Directions for this task – When the string "mattel" is part of a line in the data below, report the whole line.
Start of Data to examine
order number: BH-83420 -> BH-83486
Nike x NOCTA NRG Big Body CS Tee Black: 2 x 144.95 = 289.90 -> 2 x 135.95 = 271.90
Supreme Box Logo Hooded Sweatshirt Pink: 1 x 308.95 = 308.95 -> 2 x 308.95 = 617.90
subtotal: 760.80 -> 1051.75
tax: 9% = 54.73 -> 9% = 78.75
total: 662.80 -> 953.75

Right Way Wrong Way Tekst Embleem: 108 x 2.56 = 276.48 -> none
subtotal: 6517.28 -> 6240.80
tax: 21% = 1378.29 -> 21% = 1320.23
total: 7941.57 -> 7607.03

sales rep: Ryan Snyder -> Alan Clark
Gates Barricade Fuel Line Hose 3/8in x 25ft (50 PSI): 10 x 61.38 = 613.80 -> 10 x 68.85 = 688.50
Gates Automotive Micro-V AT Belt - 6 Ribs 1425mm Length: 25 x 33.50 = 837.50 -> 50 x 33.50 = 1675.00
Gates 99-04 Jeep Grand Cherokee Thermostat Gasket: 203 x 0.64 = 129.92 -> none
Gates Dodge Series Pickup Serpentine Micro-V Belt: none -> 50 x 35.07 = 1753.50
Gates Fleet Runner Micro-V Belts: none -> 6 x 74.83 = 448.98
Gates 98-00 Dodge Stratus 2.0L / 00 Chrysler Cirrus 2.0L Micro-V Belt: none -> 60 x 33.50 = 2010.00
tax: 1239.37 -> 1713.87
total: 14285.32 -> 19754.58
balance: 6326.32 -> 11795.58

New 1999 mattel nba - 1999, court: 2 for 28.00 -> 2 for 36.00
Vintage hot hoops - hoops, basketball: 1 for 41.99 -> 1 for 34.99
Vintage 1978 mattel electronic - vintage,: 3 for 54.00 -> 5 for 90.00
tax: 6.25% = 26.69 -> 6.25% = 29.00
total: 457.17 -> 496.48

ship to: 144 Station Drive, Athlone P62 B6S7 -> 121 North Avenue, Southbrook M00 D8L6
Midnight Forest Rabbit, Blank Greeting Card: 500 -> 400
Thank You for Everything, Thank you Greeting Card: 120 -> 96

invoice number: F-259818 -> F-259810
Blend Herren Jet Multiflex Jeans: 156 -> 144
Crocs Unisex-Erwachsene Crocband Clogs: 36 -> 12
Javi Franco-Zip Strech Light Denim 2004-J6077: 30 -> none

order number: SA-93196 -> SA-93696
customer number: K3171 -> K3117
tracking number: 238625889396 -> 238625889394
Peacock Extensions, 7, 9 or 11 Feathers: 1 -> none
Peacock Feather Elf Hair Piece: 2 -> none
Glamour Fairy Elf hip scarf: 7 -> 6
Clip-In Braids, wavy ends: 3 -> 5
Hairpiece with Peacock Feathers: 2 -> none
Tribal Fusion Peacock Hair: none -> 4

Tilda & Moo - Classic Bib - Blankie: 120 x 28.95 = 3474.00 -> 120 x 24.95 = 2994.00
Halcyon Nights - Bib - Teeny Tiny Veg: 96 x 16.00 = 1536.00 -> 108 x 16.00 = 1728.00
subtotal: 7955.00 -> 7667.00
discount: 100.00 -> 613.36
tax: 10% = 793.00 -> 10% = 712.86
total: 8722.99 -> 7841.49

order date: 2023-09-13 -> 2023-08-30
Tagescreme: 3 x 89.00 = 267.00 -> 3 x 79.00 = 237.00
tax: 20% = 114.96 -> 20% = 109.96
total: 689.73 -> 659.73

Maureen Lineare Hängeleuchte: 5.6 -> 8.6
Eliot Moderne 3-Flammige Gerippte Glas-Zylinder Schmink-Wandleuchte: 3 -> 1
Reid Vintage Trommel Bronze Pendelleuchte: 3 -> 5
End of Data to examine
Task solution –
New 1999 mattel nba - 1999, court: 2 for 28.00 -> 2 for 36.00
Vintage 1978 mattel electronic - vintage,: 3 for 54.00 -> 5 for 90.00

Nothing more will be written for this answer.